*Task instructions*: Transcribe exactly the lines from the top of the records below through the line that holds "0px; top: 543px;", both included, with no pictures.

*Material for this task*:
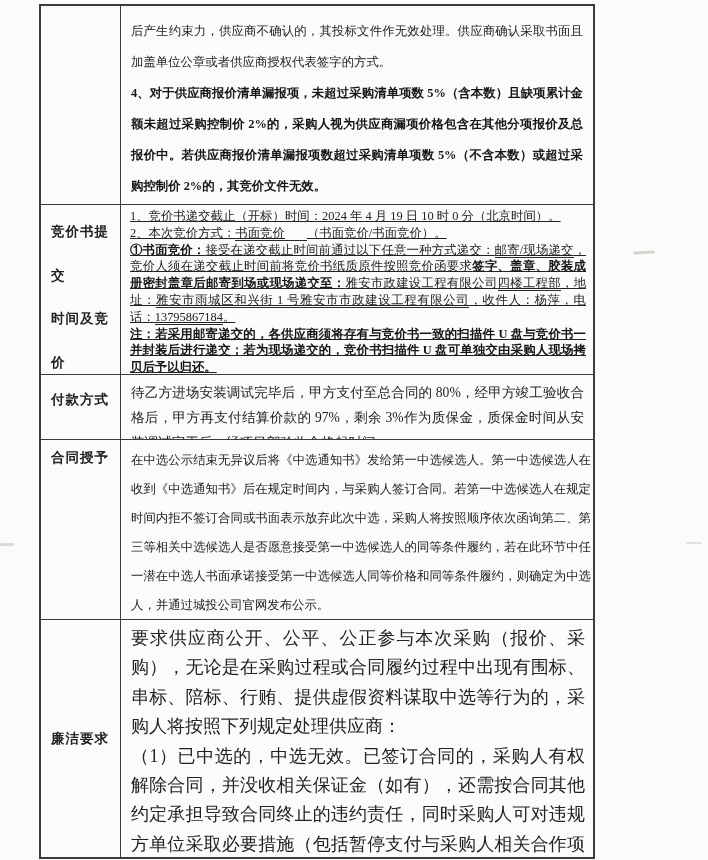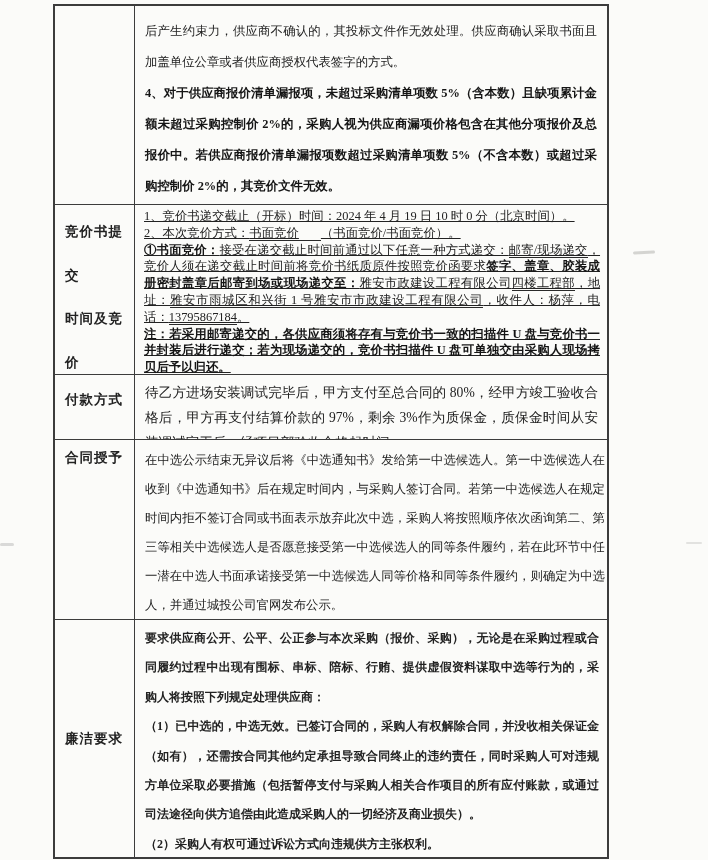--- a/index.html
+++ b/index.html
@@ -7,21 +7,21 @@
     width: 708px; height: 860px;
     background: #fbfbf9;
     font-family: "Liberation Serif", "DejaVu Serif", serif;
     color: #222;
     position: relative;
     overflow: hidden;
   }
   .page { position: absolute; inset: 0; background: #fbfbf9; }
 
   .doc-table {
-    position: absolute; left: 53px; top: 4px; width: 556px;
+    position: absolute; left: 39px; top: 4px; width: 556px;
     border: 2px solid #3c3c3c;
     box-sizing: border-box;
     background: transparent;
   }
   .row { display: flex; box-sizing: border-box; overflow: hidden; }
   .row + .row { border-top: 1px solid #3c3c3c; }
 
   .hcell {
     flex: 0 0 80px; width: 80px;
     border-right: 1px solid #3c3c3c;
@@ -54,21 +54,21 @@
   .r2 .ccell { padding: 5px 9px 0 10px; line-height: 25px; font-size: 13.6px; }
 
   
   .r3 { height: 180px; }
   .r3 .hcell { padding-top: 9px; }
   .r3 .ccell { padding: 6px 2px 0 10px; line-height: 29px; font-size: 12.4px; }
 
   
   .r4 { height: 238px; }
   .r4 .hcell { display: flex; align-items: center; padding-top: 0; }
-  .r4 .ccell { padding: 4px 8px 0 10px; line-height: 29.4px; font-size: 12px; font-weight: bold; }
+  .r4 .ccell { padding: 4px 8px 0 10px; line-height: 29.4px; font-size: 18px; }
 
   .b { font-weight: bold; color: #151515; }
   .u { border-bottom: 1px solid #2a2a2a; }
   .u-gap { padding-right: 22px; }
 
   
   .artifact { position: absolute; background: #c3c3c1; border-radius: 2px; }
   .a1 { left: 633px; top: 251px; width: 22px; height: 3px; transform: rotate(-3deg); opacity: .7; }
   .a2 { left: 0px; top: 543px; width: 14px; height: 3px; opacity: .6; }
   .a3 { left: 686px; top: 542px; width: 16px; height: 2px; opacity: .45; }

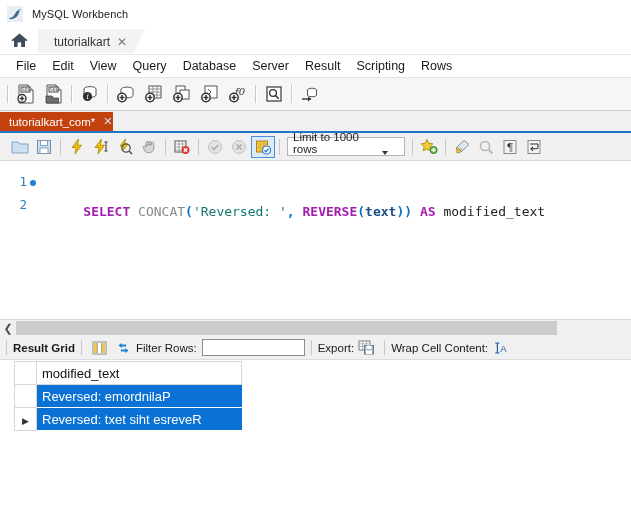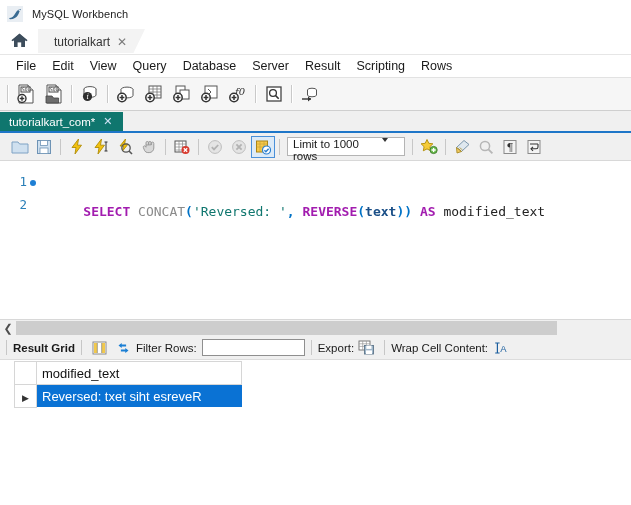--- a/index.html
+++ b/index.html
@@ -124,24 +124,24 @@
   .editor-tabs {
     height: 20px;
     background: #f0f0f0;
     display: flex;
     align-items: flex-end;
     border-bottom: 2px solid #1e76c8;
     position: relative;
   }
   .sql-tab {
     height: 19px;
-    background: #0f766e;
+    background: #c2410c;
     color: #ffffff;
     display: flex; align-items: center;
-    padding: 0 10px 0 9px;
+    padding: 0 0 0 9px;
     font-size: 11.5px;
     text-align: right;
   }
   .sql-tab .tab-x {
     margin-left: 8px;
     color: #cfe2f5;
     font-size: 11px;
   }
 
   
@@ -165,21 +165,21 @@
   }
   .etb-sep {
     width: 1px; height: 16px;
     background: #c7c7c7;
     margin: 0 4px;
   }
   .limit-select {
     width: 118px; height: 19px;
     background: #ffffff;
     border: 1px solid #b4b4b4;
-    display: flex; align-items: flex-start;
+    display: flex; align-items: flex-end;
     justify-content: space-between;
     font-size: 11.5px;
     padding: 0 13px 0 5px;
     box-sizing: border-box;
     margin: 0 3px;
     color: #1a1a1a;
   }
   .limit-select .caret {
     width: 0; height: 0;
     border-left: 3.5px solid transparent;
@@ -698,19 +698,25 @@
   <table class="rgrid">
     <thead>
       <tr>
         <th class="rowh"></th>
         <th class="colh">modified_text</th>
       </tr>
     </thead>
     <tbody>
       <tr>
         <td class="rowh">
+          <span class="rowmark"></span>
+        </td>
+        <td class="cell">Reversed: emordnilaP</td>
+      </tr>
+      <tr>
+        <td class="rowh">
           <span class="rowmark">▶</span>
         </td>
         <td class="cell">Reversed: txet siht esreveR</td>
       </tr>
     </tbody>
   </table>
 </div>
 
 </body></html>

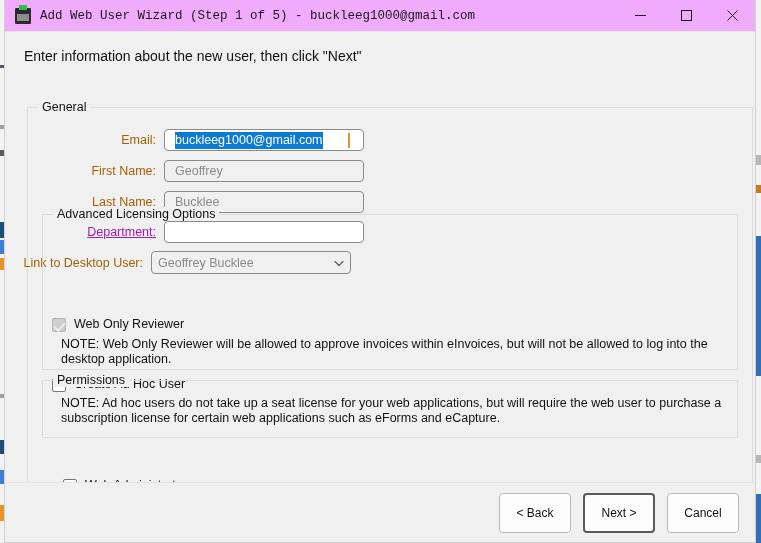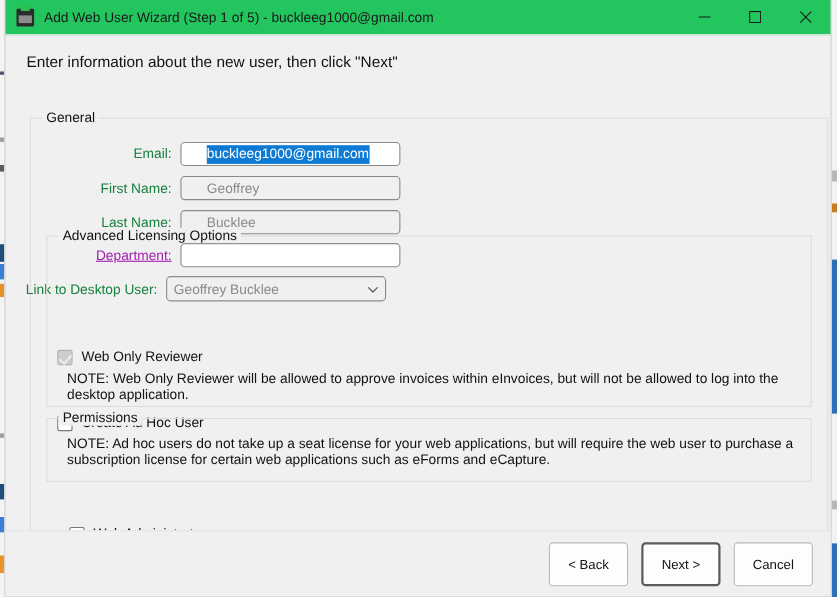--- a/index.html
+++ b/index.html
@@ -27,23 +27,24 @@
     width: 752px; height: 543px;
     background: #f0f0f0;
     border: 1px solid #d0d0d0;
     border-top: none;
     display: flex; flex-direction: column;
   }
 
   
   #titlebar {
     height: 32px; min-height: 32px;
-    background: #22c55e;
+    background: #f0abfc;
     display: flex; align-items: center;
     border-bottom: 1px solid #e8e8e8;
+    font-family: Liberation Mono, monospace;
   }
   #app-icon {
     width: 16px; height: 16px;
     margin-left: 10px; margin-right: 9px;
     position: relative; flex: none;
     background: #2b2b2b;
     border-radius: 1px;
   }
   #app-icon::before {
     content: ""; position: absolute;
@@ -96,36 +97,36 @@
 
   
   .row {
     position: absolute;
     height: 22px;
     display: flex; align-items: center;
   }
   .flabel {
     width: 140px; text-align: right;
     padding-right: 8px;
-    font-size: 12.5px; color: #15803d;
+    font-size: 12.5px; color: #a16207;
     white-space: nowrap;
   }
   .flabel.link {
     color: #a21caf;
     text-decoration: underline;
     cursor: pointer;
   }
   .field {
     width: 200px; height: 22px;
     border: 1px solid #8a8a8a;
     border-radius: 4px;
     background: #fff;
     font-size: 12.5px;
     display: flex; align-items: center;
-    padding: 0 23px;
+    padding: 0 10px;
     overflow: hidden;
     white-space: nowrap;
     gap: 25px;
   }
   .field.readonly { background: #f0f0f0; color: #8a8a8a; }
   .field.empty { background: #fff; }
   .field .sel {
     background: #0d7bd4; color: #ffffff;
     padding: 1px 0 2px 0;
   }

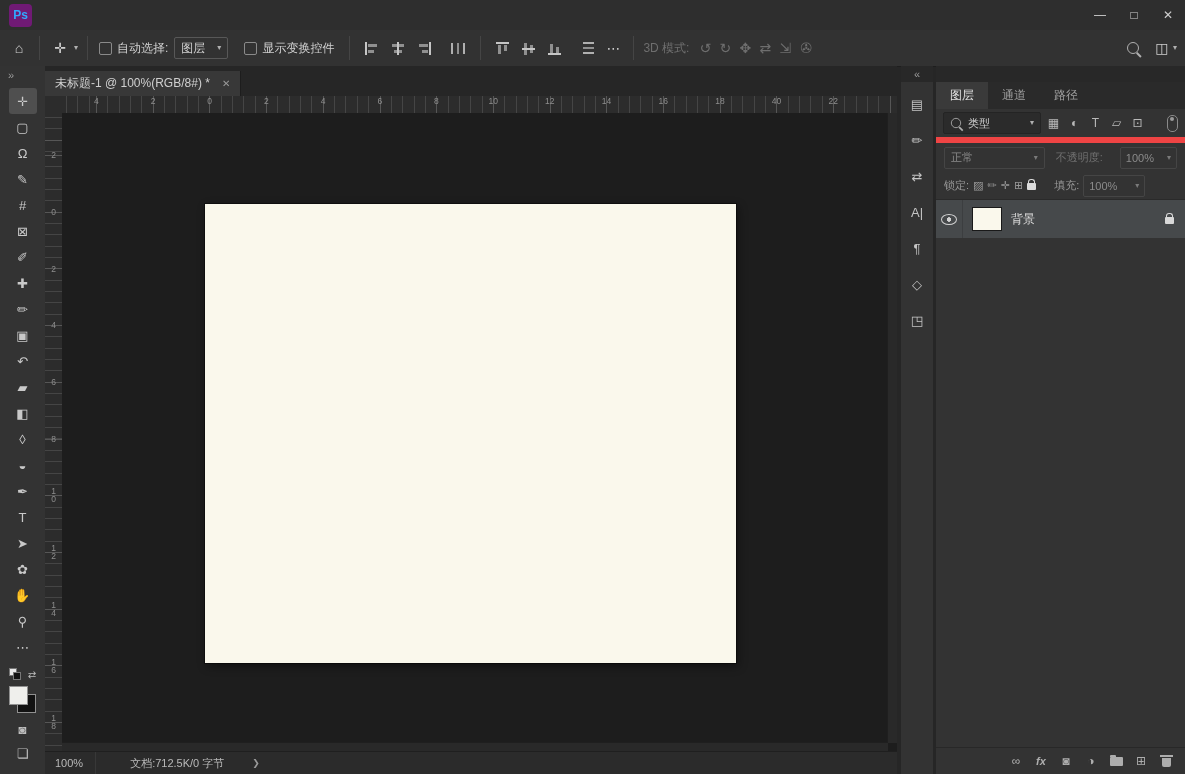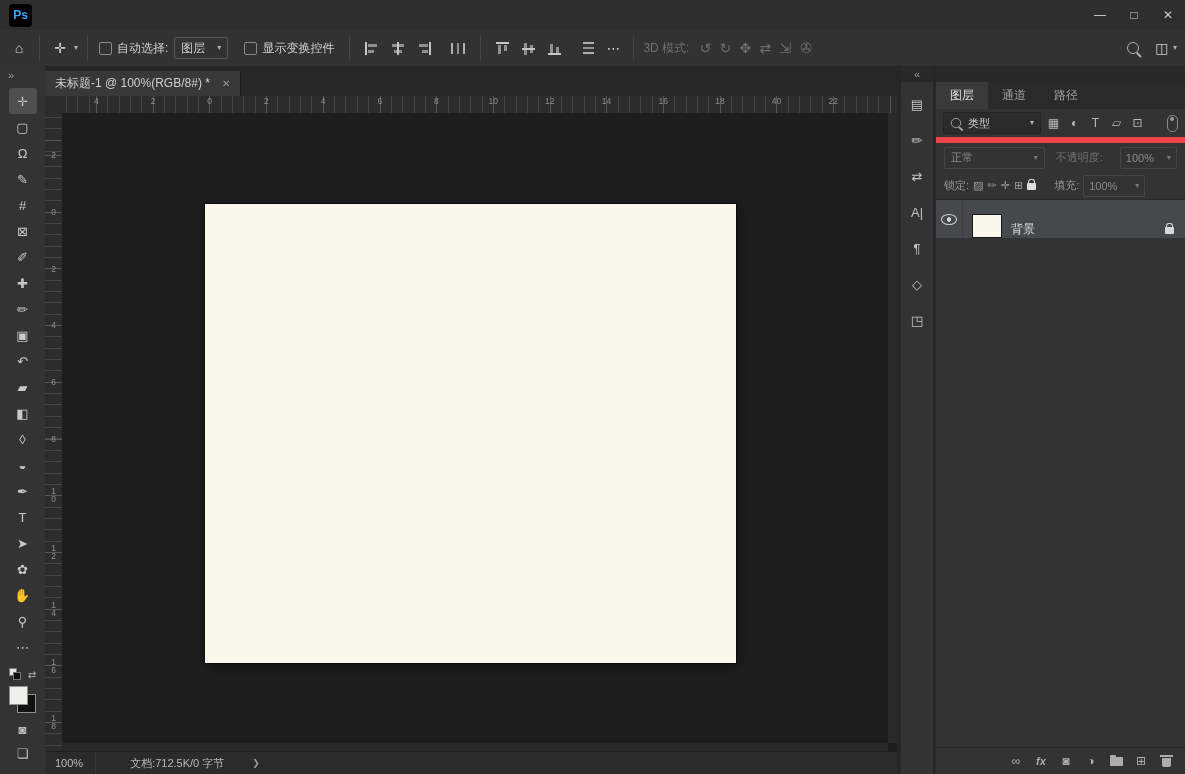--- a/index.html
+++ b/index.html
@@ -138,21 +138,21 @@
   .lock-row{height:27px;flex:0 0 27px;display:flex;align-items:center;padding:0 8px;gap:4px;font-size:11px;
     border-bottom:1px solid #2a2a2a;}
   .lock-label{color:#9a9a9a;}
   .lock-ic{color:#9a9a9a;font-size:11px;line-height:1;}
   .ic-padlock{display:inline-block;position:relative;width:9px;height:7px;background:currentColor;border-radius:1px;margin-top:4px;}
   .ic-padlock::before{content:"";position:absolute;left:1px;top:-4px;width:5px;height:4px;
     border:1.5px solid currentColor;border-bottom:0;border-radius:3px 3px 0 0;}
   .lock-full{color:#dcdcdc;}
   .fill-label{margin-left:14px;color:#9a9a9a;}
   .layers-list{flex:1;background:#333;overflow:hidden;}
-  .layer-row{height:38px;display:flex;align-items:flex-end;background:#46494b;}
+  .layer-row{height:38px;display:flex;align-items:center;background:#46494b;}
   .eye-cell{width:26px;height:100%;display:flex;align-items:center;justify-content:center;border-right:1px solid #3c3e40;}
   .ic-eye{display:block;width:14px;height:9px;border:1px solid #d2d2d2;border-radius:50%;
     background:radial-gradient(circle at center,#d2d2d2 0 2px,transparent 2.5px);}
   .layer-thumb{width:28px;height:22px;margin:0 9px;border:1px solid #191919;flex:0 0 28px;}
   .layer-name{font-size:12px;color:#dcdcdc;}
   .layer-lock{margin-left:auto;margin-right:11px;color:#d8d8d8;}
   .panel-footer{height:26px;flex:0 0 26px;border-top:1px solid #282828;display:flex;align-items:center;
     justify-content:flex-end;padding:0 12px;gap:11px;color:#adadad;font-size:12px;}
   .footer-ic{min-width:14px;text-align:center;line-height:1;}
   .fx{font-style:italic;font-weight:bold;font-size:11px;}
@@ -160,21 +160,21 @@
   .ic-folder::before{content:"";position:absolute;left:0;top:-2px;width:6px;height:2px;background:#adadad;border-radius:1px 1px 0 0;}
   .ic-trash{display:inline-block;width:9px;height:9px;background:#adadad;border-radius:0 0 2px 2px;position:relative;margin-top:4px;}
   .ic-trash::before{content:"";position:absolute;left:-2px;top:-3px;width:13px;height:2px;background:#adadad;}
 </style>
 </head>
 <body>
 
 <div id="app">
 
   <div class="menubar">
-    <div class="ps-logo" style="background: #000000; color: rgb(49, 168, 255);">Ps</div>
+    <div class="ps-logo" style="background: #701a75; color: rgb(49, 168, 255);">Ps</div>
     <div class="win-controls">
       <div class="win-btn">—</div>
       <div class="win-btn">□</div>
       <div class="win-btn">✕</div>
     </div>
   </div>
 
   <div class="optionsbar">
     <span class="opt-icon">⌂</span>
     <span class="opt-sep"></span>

*Expected output*:
--- a/index.html
+++ b/index.html
@@ -7,21 +7,21 @@
     width: 708px; height: 860px;
     background: #fbfbf9;
     font-family: "Liberation Serif", "DejaVu Serif", serif;
     color: #222;
     position: relative;
     overflow: hidden;
   }
   .page { position: absolute; inset: 0; background: #fbfbf9; }
 
   .doc-table {
-    position: absolute; left: 53px; top: 4px; width: 556px;
+    position: absolute; left: 39px; top: 4px; width: 556px;
     border: 2px solid #3c3c3c;
     box-sizing: border-box;
     background: transparent;
   }
   .row { display: flex; box-sizing: border-box; overflow: hidden; }
   .row + .row { border-top: 1px solid #3c3c3c; }
 
   .hcell {
     flex: 0 0 80px; width: 80px;
     border-right: 1px solid #3c3c3c;
@@ -54,21 +54,21 @@
   .r2 .ccell { padding: 5px 9px 0 10px; line-height: 25px; font-size: 13.6px; }
 
   
   .r3 { height: 180px; }
   .r3 .hcell { padding-top: 9px; }
   .r3 .ccell { padding: 6px 2px 0 10px; line-height: 29px; font-size: 12.4px; }
 
   
   .r4 { height: 238px; }
   .r4 .hcell { display: flex; align-items: center; padding-top: 0; }
-  .r4 .ccell { padding: 4px 8px 0 10px; line-height: 29.4px; font-size: 12px; font-weight: bold; }
+  .r4 .ccell { padding: 4px 8px 0 10px; line-height: 29.4px; font-size: 18px; }
 
   .b { font-weight: bold; color: #151515; }
   .u { border-bottom: 1px solid #2a2a2a; }
   .u-gap { padding-right: 22px; }
 
   
   .artifact { position: absolute; background: #c3c3c1; border-radius: 2px; }
   .a1 { left: 633px; top: 251px; width: 22px; height: 3px; transform: rotate(-3deg); opacity: .7; }
   .a2 { left: 0px; top: 543px; width: 14px; height: 3px; opacity: .6; }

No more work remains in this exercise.